Why Are Traditions Important?
“Tradition is valuable only as a means for the present generation of people to experience the same glorious thing that was the origin of the tradition.”
—Sadhguru
Sadhguru: There are many traditions in the world. But if you can follow any tradition to its source, you will see it is only an outer manifestation or expression of an inner experience of one person or a group of people. When people try to organize and deliver that experience to more people, it becomes a system, and then becomes a tradition, and tradition sometimes turns into a religion, and sometimes into many other things.
All these things start with an inner experience before the process of either disorganized flow or organized conduct. If it is a disorganized flow, generally it gets referred to as a tradition because it is a loose organization. If it is a more organized expression, it becomes an organized religion. But essentially, if you go back, you will see all these things originated in an inner experience of an individual human being or a group of human beings.
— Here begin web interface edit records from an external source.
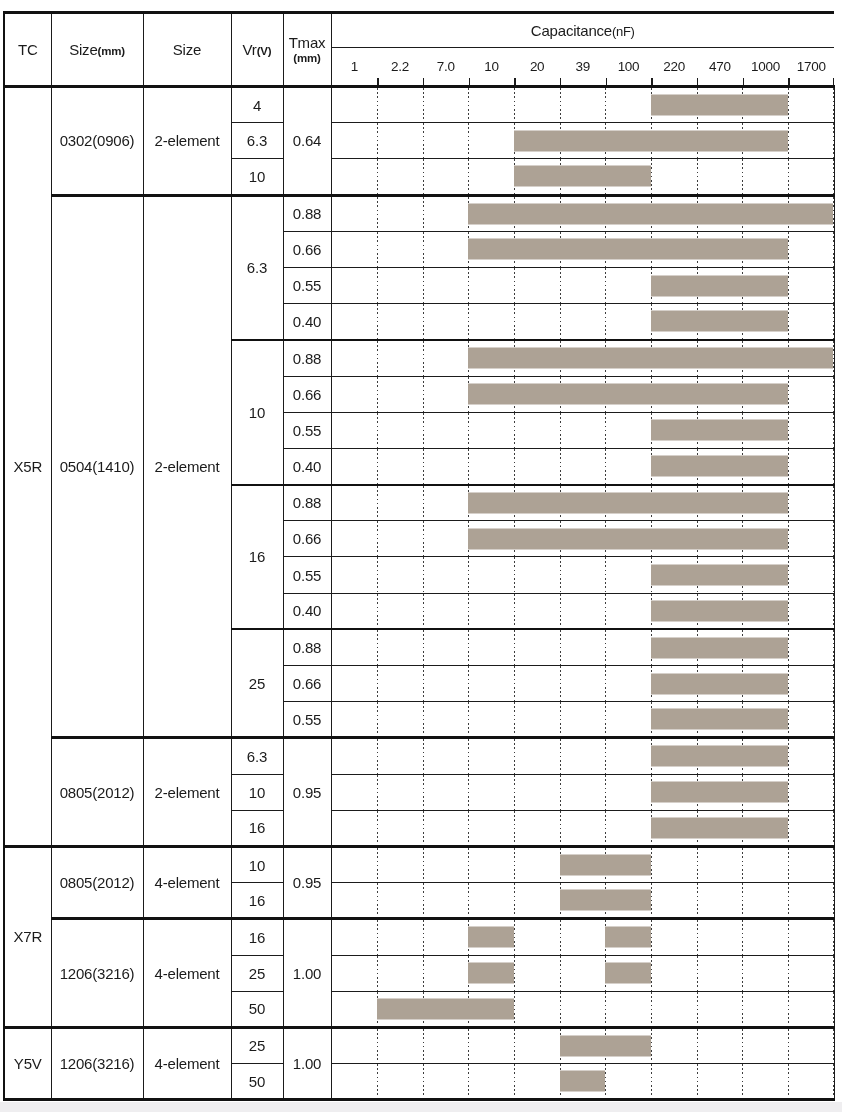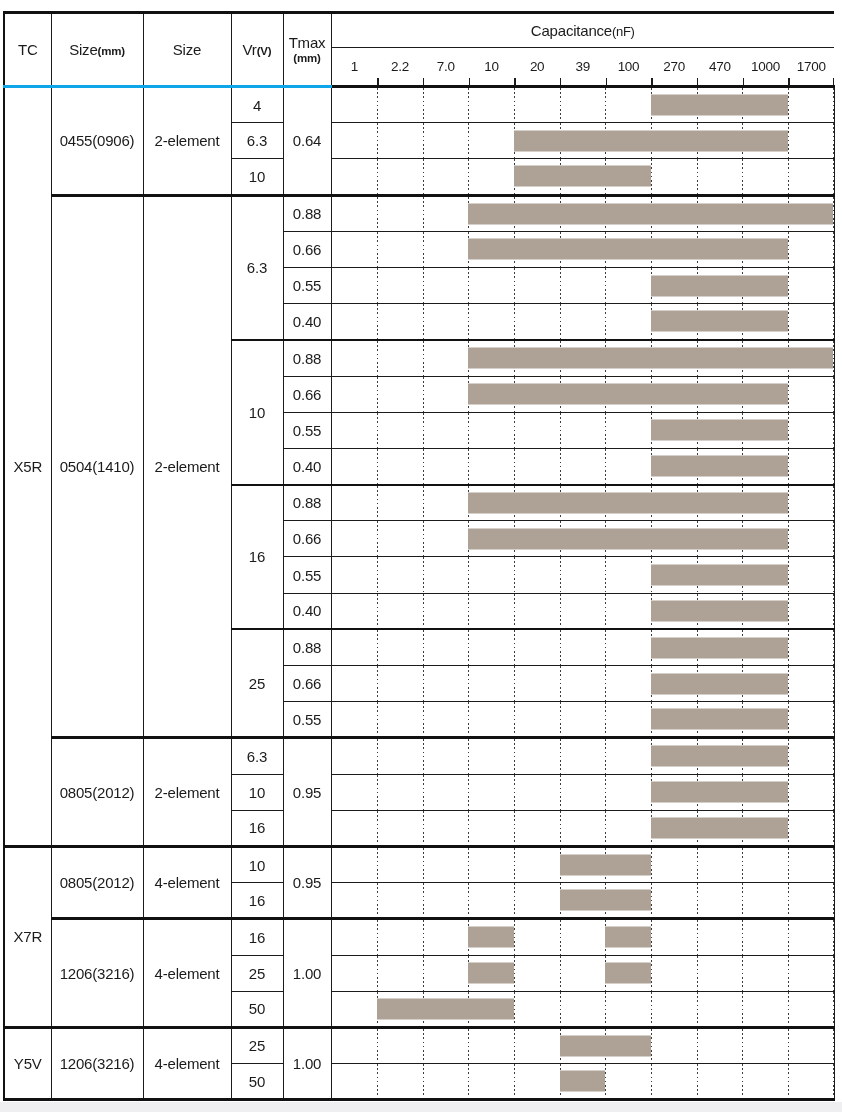--- a/index.html
+++ b/index.html
@@ -33,7 +33,7 @@
   thead th{font-weight:bold;}
   thead tr.h1 th{height:33px;}
   thead tr.h2 th{height:37px;}
-  thead th.rs{border-bottom:3px solid #0ea5e9;}
+  thead th.rs{border-bottom:1px solid #0ea5e9;}
   thead th.capcell{border-bottom:1.4px solid #1b1b1b;border-right:none;}
   thead th.tickcell{border-bottom:3px solid #111;border-right:none;font-weight:normal;}
   .unit{font-size:11.5px;font-weight:bold;}

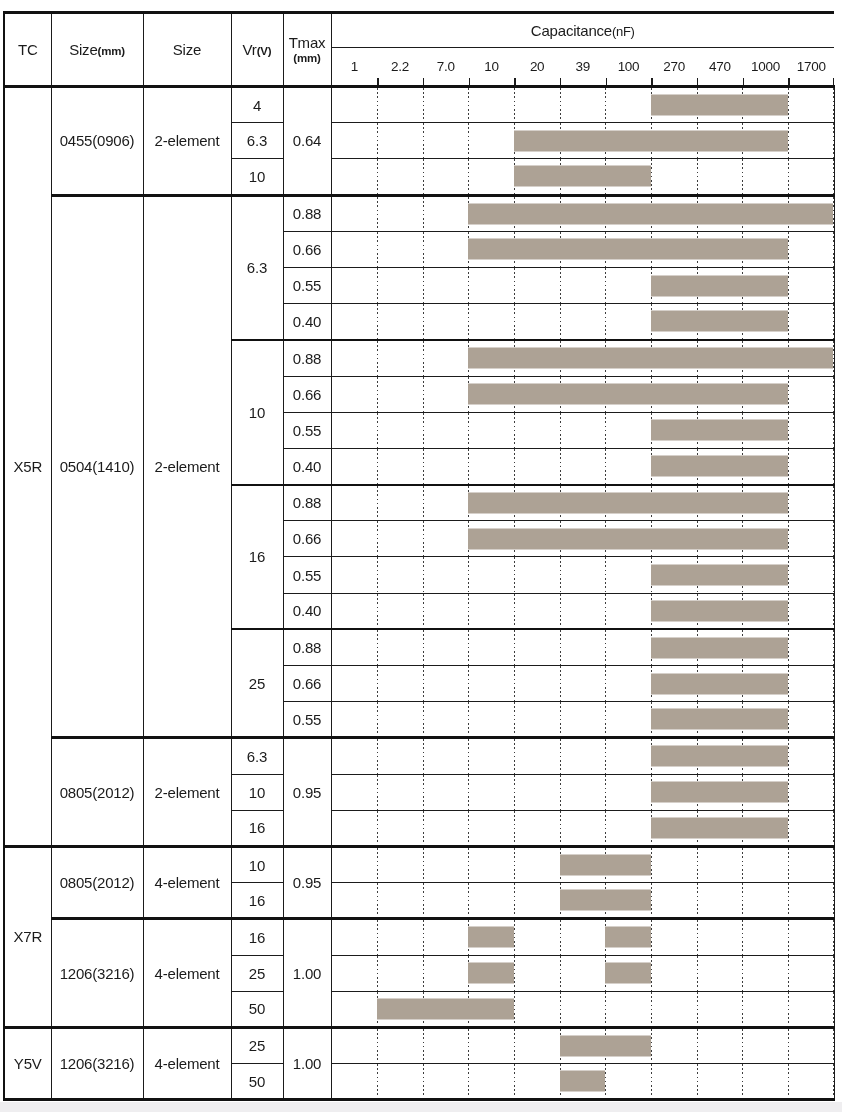--- a/index.html
+++ b/index.html
@@ -102,7 +102,7 @@
                 <span class="tick-label">20</span>
                 <span class="tick-label">39</span>
                 <span class="tick-label">100</span>
-                <span class="tick-label">270</span>
+                <span class="tick-label">220</span>
                 <span class="tick-label">470</span>
                 <span class="tick-label">1000</span>
                 <span class="tick-label">1700</span>

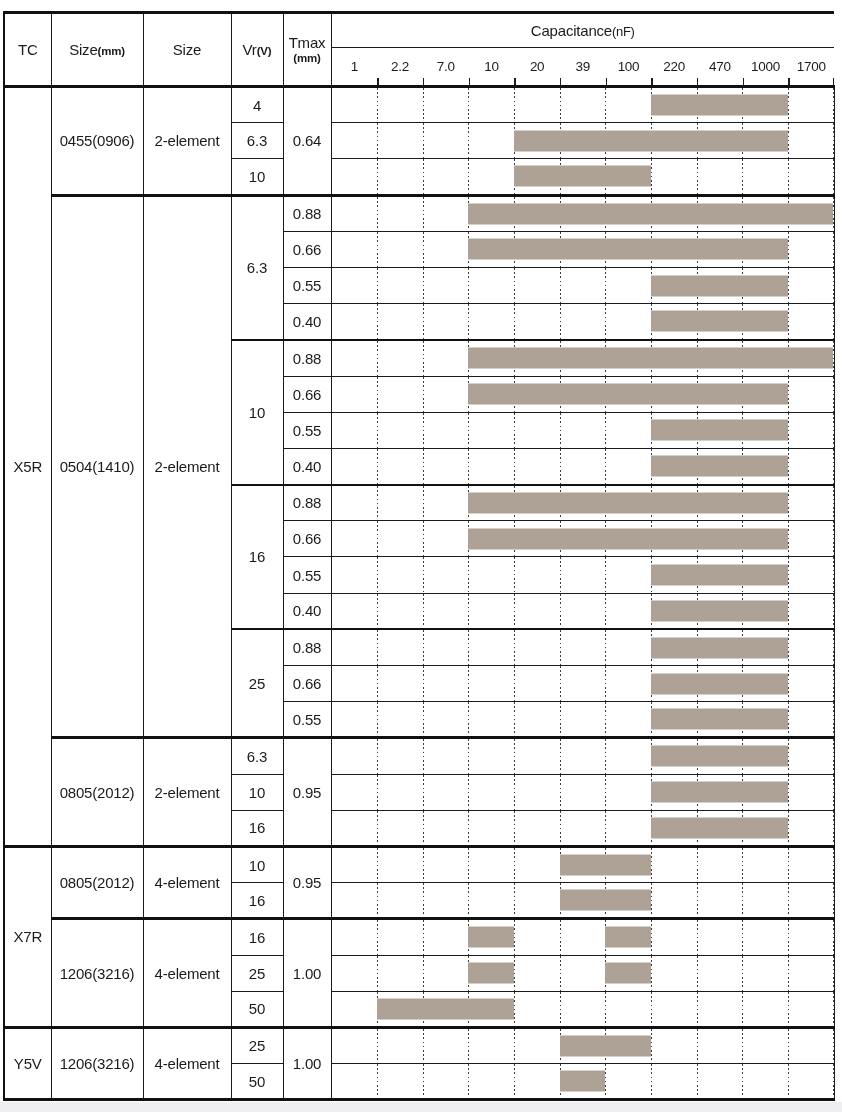--- a/index.html
+++ b/index.html
@@ -125,7 +125,7 @@
     <tbody id="tbody">
         <tr class="section-top">
           <td rowspan="21">X5R</td>
-          <td rowspan="3">0455(0906)</td>
+          <td rowspan="3">0302(0906)</td>
           <td rowspan="3">2-element</td>
           <td>4</td>
           <td rowspan="3">0.64</td>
How Time Distorts Tradition
Whoever experienced whatever – a hundred years ago or a thousand years ago or ten thousand years ago – we bow down to them for who they are. But still, whatever someone experienced is only an inspirational story for you. Unless you experience it, it is not real. That person’s experience and that person’s life can only be an inspiration, never really the way. The only way for every human being is that he or she has to experience it. Maybe the guidance offered could lead you in that direction, but in these many years before it reached you, it might have been distorted.
For example, if you see something today, and you went and told someone what you saw, in twenty-four hours, if it goes through twenty-five different people and comes back to you the next day, you would not even recognize the story. Whatever is passed on from generation to generation, human minds are given to enormous distortion. This is the nature of the human mind because most people have not done anything about their minds.
For most people, their mind is not functioning independent of memory. What type of memory you carry in your mind, accordingly, that kind of contamination happens in your mind with whatever is given to you. So, in this country, we established a tradition, a science of transmitting with as much purity as possible. This tradition was called Guru-Shishya Paramparya.
A Tradition of Oral Transmission
According to the tradition, anything that is an inner experience should never be written down, only transmitted orally. No one has any right to even change a syllable in it – it must be transmitted exactly the same way, with no interpretations. Nobody should write any commentaries about it. For thousands of years, we have managed this.
When someone experienced something, he delivered it to someone who held this above his life, not as a part of his life, or as his profession or hobby. This was more important than his own life. And this person transmitted it to the next generation. Even if he did not experience it, he delivered it in the same format to the next generation. This was a very wonderful system, but those times are gone and distortions have happened today unfortunately.
A Tradition is Not Important by Itself
Tradition is not important by itself. Tradition is valuable only as a means for the present generation of people to experience the same glorious thing that was the origin of the tradition. Unfortunately, we have come to a place where we think everything that happened a thousand years ago is better than what it is today. That is not so. Even a thousand years ago, there were people like you and me, there were struggles, there were problems, there was nonsense, there was everything.
It is just that people carry the memory of a few people’s glorious lives, and they think everyone at that time was like that. No, a few individuals were like that at that time. Even now, there are a few individuals like that. It is just that tradition has to come alive in individual experience. Only then that tradition becomes a living process. Otherwise, it just becomes an imposition, and one generation or the next will drop it.
Is Preserving Tradition Important?
All tradition will be demolished when it does not work. You cannot enforce something upon a generation if it is not working for them; it does not matter how sacred we think it is. So, the most important point is to travel back in your tradition, see what the source is, and see if you can bring that experience to the people who are sitting here. Then you do not have to tell them, “Please preserve the tradition.” They will anyway keep it alive.